Health unit approves new facility reserves

At its Jan. 7 meeting, the Wellington Dufferin Guelph Public Health (WDGPH) board amended a bylaw regarding reserve funds for two new buildings the organization now owns.

In 2014, new medical facilities in Guelph and Orangeville were completed. They are the first buildings the health unit has ever owned, secretary-treasurer Keith Perron said at the meeting.

There was some confusion while the new board tried to sort out decisions regarding reserve funds.

In December the executive board, consisting of chair Amanda Rayburn-Fines, vice-chair Doug Auld and Perron, met to discuss a reserve funds report because there was not going to be another board meeting before the Dec. 31 deadline for setting up new reserve funds.

The executive committee approved the transfer of funds from the previous reserve fund to two new facility reserves. The money is for long-term care and maintenance of the building, said David Kennedy, director of finance and corporate operations.

The reserves will accumulate for 35 years, the buildings’ predicted useful life, he said.

The report from Altus Group Limited suggested that WDGPH start out with $300,000 in the Guelph facilities reserve and $200,000 in the Orangeville facilities reserve.

These values were known and worked into the 2014 budget, Kennedy noted, in addition to an extra $171,287 transferred into the Guelph reserve and $106,00 into the Orangeville reserve.

The study recommends that, in 2015, $253,715 be transferred into the Guelph reserve and $116,000 into the Orangeville reserve.

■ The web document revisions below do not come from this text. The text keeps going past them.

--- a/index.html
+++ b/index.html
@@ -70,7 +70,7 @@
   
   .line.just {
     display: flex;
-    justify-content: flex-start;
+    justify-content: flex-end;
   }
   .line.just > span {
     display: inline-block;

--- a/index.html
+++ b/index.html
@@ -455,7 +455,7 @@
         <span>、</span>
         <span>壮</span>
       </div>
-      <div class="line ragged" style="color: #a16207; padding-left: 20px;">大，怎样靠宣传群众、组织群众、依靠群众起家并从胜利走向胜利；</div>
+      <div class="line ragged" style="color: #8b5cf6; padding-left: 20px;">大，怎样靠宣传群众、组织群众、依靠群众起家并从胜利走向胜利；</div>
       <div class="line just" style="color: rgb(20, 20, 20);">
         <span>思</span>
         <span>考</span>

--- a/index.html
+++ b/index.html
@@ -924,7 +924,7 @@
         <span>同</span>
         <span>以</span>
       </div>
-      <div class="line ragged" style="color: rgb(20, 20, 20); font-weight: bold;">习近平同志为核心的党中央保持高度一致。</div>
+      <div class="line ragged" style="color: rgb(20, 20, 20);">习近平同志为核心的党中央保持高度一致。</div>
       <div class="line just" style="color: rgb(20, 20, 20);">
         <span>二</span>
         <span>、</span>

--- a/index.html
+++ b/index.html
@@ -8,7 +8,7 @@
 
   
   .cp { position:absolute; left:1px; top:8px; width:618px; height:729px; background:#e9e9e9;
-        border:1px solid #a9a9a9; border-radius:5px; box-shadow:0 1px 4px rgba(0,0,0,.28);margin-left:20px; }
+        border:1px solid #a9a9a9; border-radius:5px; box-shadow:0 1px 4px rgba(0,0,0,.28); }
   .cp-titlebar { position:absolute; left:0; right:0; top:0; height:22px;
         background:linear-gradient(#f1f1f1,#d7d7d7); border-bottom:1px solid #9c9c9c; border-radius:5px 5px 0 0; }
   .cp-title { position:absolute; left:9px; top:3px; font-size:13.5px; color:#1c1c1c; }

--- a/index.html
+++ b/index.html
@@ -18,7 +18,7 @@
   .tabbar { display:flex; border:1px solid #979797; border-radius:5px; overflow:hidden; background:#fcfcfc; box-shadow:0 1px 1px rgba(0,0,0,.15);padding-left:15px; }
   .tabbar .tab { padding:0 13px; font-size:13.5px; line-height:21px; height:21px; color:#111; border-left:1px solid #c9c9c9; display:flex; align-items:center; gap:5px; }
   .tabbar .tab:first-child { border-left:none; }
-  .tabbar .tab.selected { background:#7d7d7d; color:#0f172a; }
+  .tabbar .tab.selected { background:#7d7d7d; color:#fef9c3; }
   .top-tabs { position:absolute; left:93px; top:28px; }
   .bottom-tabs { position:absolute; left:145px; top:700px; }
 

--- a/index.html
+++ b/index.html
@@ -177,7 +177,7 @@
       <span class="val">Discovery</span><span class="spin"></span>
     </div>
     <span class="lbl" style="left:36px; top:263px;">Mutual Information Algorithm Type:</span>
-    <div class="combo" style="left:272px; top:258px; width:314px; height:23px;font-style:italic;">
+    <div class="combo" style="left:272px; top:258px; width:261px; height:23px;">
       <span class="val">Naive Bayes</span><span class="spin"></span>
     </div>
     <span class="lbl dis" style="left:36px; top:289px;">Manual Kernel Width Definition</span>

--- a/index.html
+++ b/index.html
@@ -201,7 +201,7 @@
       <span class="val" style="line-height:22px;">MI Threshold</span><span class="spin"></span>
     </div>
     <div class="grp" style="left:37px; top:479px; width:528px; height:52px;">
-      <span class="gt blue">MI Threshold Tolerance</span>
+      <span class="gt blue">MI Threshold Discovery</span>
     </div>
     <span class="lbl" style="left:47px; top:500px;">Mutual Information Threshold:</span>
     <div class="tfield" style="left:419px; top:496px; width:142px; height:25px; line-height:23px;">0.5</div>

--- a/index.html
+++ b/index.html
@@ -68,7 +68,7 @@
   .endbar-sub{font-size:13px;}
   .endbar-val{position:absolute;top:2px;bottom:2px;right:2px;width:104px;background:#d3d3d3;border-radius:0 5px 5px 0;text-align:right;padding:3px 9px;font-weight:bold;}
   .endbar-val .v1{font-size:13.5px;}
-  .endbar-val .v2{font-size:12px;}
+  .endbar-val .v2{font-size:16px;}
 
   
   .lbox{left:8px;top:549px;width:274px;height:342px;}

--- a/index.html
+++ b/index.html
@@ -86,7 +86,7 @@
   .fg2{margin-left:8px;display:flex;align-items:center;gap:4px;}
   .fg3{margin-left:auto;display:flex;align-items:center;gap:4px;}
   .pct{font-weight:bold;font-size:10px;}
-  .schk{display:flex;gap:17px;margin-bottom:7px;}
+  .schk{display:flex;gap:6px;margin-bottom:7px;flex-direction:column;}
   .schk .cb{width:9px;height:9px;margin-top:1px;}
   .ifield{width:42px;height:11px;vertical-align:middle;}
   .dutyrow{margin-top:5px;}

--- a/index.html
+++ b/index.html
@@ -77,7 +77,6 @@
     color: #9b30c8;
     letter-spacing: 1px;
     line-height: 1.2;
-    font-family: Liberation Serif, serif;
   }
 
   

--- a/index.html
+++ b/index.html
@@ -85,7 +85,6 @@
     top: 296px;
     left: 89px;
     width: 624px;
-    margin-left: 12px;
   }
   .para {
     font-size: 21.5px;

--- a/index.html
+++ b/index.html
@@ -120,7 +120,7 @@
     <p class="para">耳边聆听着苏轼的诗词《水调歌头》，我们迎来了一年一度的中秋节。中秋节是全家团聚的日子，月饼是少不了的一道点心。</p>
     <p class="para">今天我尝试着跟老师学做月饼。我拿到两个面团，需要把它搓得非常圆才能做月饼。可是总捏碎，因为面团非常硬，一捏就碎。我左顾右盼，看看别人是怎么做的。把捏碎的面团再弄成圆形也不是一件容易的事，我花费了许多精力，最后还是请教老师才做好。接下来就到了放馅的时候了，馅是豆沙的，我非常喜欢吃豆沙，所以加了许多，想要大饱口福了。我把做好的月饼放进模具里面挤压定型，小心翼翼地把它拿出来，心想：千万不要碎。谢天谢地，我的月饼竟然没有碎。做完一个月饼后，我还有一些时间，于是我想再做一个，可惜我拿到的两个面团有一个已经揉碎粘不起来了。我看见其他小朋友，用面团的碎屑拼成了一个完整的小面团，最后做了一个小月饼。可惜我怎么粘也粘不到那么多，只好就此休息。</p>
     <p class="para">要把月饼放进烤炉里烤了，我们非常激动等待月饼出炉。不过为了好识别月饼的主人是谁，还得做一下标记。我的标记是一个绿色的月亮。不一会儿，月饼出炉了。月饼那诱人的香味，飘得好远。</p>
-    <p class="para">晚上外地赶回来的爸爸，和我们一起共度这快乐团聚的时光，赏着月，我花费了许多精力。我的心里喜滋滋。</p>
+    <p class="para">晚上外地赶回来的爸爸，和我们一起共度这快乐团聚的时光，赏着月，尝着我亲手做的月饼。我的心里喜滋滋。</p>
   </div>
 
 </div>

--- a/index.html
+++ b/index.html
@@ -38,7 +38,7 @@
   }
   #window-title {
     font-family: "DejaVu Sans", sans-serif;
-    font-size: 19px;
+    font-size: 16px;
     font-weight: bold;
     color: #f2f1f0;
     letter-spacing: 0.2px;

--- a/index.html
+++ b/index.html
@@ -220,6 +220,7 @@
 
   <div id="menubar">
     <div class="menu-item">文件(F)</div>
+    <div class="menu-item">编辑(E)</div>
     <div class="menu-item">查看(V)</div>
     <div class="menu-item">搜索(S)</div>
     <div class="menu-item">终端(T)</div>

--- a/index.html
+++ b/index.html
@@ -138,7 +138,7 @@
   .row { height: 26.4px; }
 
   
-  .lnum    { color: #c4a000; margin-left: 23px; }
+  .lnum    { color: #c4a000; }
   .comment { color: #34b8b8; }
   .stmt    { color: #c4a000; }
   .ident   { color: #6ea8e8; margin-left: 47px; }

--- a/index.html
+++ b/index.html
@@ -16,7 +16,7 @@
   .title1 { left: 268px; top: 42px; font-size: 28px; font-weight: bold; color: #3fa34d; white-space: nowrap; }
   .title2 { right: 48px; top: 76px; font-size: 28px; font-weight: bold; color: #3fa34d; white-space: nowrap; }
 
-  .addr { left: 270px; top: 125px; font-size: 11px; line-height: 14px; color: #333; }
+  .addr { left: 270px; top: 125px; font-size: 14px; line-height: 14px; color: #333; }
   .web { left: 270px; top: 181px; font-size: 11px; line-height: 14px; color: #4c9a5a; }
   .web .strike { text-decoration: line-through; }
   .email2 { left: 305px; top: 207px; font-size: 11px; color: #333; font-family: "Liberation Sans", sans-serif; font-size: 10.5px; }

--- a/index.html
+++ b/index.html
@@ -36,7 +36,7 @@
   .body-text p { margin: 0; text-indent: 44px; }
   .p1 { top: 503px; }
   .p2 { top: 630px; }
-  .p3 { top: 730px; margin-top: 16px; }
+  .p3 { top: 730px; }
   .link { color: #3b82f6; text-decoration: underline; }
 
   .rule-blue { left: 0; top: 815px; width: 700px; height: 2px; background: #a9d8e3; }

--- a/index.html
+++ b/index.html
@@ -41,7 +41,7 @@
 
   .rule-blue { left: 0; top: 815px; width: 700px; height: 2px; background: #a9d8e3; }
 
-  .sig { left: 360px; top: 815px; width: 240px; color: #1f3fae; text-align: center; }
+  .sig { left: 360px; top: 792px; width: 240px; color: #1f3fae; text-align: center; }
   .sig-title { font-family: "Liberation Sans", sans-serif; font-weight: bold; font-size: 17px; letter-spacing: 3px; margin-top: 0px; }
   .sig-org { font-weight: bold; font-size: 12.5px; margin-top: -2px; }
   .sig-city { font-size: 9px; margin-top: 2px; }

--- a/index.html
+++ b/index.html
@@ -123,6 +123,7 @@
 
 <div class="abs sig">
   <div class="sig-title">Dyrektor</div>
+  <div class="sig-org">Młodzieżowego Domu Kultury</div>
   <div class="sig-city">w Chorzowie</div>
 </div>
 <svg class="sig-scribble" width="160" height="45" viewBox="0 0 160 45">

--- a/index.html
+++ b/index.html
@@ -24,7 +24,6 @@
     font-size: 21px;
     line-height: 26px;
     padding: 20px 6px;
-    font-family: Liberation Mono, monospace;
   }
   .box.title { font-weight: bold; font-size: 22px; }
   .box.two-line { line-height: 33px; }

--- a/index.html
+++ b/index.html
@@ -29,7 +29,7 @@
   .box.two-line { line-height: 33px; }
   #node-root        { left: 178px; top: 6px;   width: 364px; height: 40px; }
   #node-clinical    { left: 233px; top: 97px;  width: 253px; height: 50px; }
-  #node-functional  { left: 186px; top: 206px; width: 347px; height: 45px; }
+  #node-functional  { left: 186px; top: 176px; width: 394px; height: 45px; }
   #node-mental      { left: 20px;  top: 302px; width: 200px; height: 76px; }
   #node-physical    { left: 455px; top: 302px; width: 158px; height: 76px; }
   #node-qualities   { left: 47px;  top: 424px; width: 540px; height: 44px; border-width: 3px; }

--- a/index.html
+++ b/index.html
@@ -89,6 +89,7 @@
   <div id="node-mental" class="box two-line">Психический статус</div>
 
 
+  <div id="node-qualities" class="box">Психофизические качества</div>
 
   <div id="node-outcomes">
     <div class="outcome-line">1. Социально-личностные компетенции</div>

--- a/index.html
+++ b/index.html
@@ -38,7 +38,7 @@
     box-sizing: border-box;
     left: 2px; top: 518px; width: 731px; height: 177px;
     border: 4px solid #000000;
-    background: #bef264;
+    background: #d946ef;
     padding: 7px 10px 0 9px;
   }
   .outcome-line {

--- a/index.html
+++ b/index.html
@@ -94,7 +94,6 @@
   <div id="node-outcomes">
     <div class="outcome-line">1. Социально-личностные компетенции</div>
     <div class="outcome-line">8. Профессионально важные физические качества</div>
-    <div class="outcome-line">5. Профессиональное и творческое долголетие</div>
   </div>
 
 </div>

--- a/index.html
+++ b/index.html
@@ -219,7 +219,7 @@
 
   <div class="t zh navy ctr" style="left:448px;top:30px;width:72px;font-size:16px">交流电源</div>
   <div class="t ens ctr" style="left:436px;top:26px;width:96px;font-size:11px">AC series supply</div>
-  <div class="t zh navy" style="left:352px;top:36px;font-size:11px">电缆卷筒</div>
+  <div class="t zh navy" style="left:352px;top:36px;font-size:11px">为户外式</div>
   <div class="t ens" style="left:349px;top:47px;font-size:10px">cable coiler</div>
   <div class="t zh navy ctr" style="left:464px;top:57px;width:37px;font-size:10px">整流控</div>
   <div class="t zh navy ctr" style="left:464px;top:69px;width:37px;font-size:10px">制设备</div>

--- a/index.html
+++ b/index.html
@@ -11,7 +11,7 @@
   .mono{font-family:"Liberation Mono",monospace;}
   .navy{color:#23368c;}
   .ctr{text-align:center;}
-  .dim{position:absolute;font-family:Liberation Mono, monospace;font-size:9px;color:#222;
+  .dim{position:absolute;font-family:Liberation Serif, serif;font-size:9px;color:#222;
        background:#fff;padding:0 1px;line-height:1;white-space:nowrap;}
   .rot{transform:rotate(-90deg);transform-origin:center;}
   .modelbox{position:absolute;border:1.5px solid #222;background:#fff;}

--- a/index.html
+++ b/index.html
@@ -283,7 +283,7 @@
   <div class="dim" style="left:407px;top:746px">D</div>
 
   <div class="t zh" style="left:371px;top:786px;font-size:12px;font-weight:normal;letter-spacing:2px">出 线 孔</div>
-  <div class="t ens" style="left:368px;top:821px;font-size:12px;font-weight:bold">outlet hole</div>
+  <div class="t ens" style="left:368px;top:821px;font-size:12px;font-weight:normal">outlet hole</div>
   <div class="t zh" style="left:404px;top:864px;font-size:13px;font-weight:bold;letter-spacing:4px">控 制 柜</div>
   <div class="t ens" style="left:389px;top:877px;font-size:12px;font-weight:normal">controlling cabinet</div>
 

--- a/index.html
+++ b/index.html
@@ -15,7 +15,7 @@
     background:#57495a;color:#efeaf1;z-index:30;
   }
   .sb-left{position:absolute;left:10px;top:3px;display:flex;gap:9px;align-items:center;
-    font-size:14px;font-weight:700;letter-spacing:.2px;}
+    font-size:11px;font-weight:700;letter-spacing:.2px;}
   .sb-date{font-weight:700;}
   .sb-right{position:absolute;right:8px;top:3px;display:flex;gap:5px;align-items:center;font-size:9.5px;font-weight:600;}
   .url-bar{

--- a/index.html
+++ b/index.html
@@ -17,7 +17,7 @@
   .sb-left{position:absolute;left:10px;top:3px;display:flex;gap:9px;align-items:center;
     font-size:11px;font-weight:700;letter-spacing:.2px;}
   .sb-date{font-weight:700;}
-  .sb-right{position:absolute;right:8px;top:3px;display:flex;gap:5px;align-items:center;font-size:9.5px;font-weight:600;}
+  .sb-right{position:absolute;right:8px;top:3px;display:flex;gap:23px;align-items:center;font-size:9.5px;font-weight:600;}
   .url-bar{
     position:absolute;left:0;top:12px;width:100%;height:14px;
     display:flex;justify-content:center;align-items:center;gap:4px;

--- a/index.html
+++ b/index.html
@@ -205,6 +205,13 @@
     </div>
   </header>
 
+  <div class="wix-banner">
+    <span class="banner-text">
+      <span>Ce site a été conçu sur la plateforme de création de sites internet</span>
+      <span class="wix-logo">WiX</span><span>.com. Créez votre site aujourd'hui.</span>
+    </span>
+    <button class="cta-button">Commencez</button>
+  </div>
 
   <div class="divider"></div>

From 2016 to 2044, the report suggests the health unit increase the transfer amount by one per cent per year (and 1.25% annually from 2033 to 2044 for Guelph).

The reserve fund covers costs for major expenses such as roof replacement and elevator replacement but not regular maintenance like mechanical and electrical equipment servicing and landscaping.   

“The purpose of setting up a reserve fund for major repairs is to ‘save up for’ these costs, rather than having huge budget increases in the years that these expenditures occur,” the report states.

The executive committee approved the transfers in December and the new board accepted the decision at its first meeting last week.

Upon closing the existing single reserve, after the required funds were transferred to both the Guelph and Orangeville facilities reserves, any left over funds were returned to municipal partners.

“So we’ve already made a partial payment to all three municipal partners and then once we conclude what the balance that was left in that reserve we will refund that balance back to our funding partners as part of our loan repayment,” Kennedy clarified.

Nicola Mercer, medical officer of health and chief executive officer of WDGPH, said any asset or debt goes back to the municipalities.

The board also approved the bylaw amendment allowing WDGPH staff to transfer money from the Guelph reserve to the Orangeville reserve, and vice versa, without board approval if an emergency requiring work occurs before the next board meeting.

The bylaw was amended based on the recommendations of the executive committee.

“This allows … flexibility; they don’t have to amend the bylaw in order to use money from the Orangeville reserve to do something in Guelph,” said Robin-Lee Norris, WDGPH lawyer.